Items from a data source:
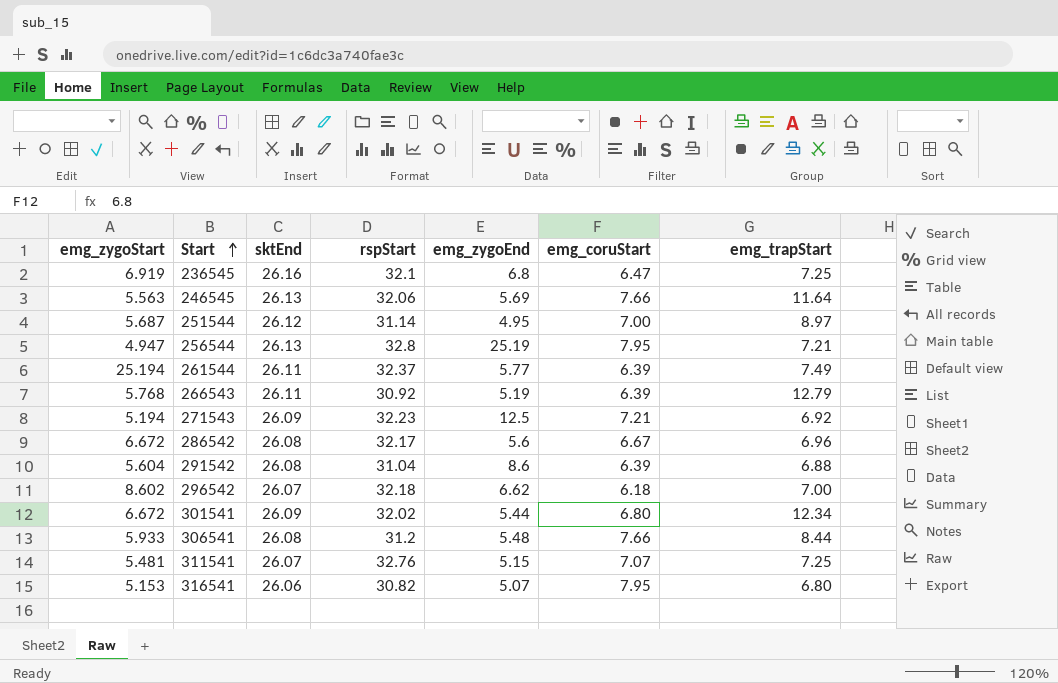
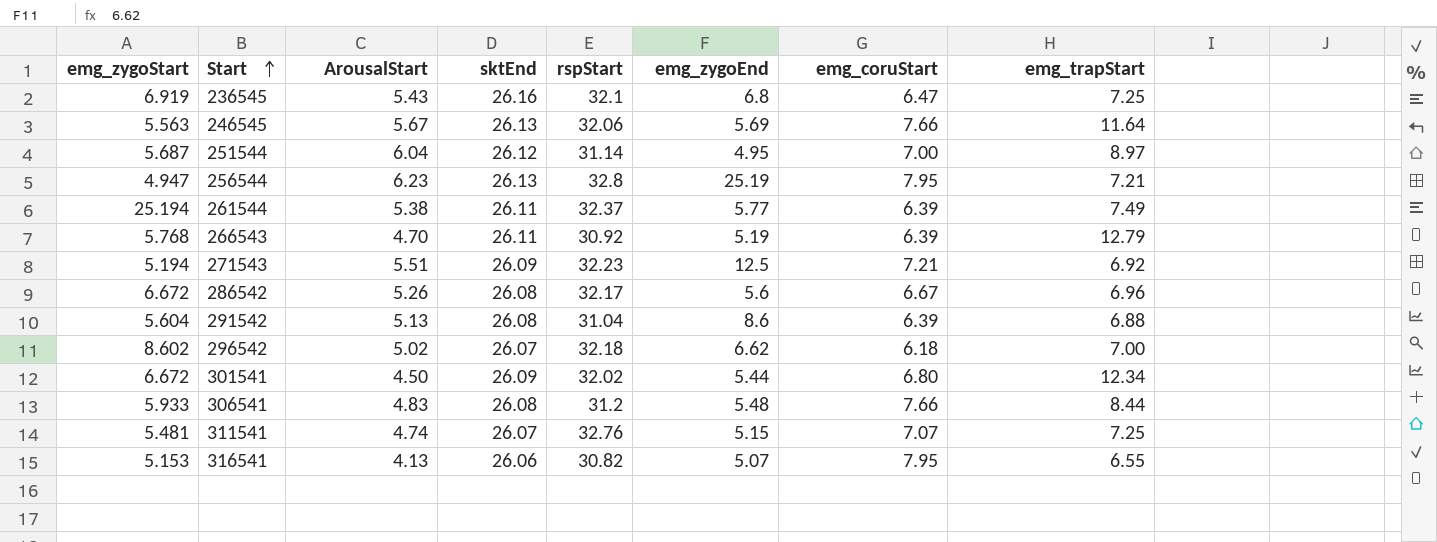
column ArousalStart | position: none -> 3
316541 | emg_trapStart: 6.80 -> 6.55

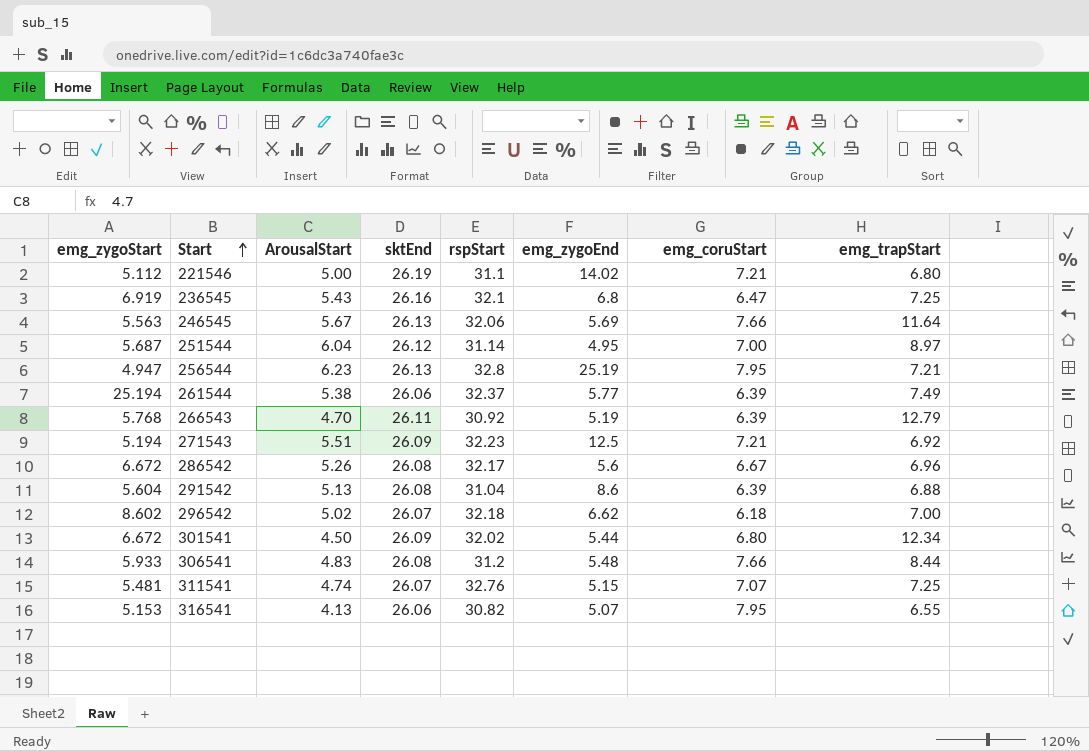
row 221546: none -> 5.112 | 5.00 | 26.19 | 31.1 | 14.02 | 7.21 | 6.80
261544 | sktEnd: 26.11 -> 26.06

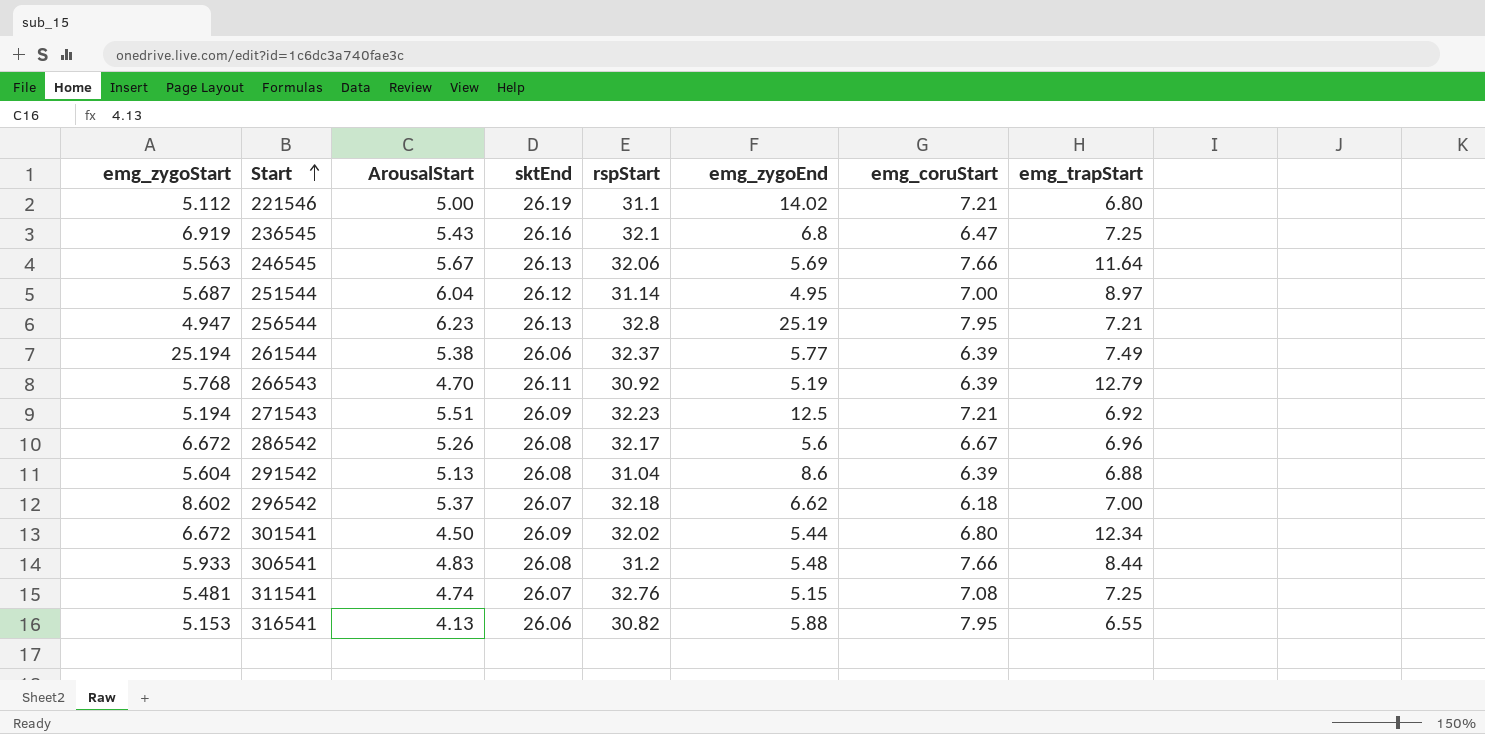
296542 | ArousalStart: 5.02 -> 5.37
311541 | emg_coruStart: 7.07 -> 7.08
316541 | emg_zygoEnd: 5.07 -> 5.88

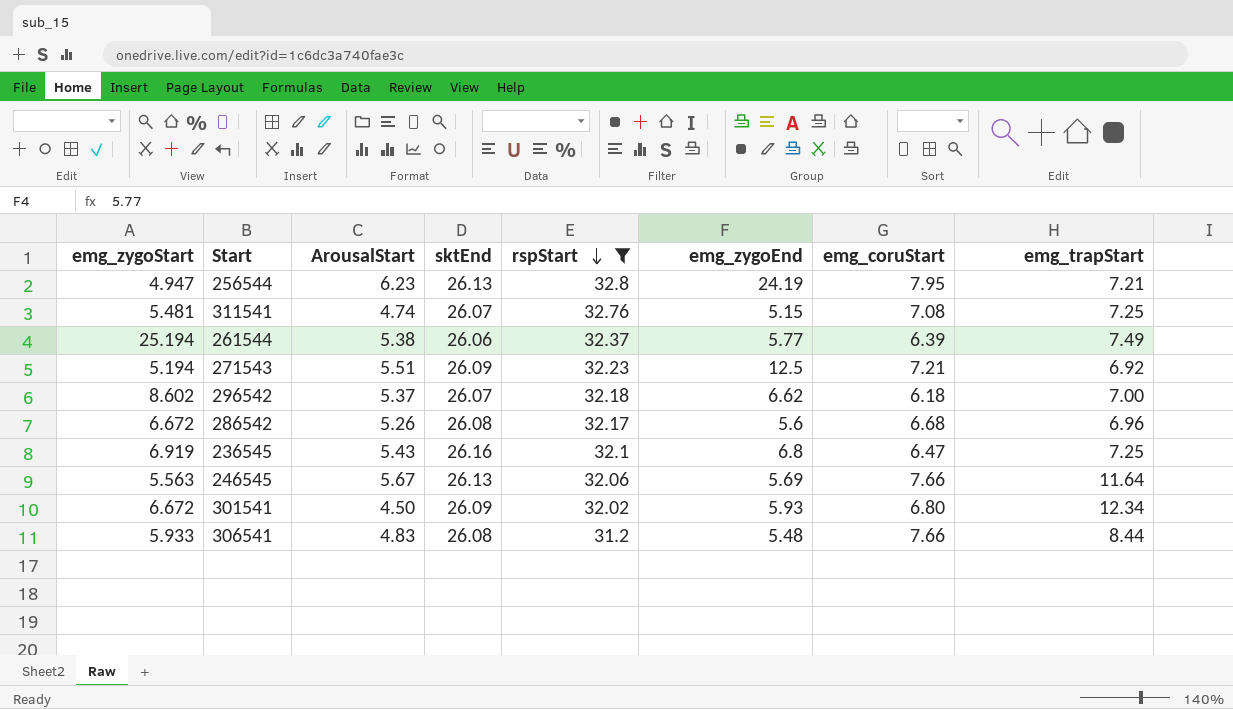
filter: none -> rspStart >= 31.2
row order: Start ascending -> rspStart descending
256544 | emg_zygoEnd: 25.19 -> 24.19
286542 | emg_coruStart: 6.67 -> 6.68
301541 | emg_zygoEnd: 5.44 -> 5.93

● **Prompt**:
With the pictures dropped, write out all of the entries word for word.

● **Response to the exercise**:
column ArousalStart | position: none -> 3
316541 | emg_trapStart: 6.80 -> 6.55

row 221546: none -> 5.112 | 5.00 | 26.19 | 31.1 | 14.02 | 7.21 | 6.80
261544 | sktEnd: 26.11 -> 26.06

296542 | ArousalStart: 5.02 -> 5.37
311541 | emg_coruStart: 7.07 -> 7.08
316541 | emg_zygoEnd: 5.07 -> 5.88

filter: none -> rspStart >= 31.2
row order: Start ascending -> rspStart descending
256544 | emg_zygoEnd: 25.19 -> 24.19
286542 | emg_coruStart: 6.67 -> 6.68
301541 | emg_zygoEnd: 5.44 -> 5.93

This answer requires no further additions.